The input:
-*-

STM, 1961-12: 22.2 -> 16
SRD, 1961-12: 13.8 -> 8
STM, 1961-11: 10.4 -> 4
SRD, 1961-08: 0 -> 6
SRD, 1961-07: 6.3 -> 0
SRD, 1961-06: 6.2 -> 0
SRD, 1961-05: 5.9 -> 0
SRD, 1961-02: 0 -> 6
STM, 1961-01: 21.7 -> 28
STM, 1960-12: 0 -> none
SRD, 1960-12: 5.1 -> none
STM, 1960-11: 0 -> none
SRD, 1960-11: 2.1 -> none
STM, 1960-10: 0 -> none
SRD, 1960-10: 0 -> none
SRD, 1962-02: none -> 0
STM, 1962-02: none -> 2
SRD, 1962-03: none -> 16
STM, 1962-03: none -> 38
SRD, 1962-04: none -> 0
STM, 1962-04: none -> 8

-*-

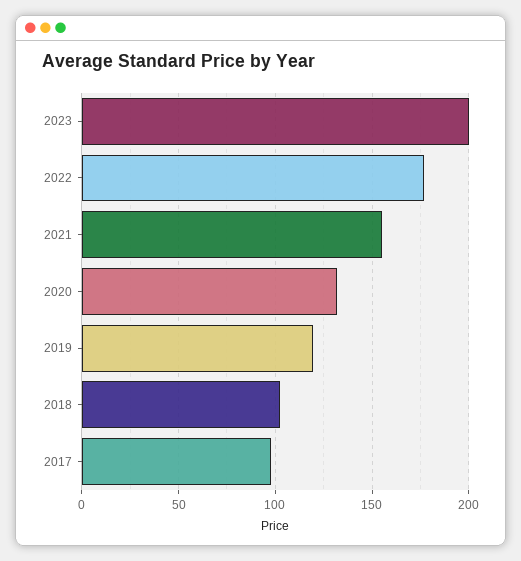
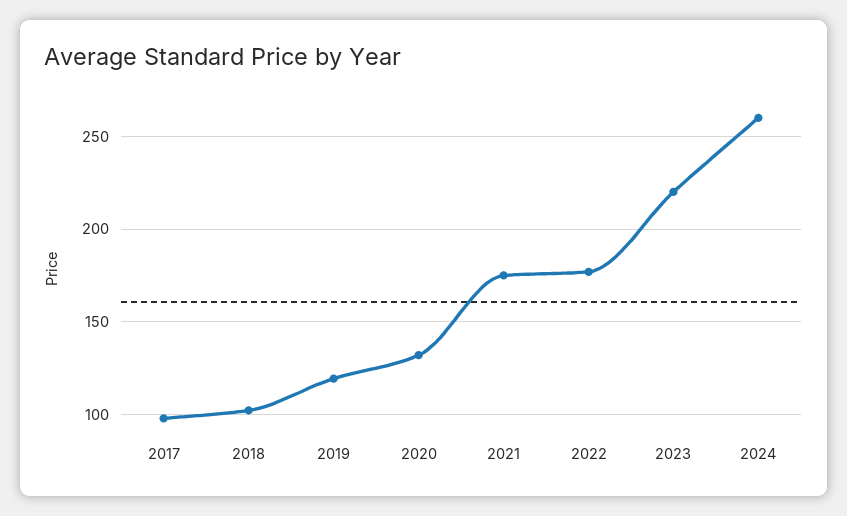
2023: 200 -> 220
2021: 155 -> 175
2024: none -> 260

-*-

Task to carry out: Taking the entries above, print exactly the lines starting at the line with "STM, 1961-12: 22.2 -> 16" and ending at the line with "STM, 1960-11: 0 -> none", both included.

Output of the exercise:
STM, 1961-12: 22.2 -> 16
SRD, 1961-12: 13.8 -> 8
STM, 1961-11: 10.4 -> 4
SRD, 1961-08: 0 -> 6
SRD, 1961-07: 6.3 -> 0
SRD, 1961-06: 6.2 -> 0
SRD, 1961-05: 5.9 -> 0
SRD, 1961-02: 0 -> 6
STM, 1961-01: 21.7 -> 28
STM, 1960-12: 0 -> none
SRD, 1960-12: 5.1 -> none
STM, 1960-11: 0 -> none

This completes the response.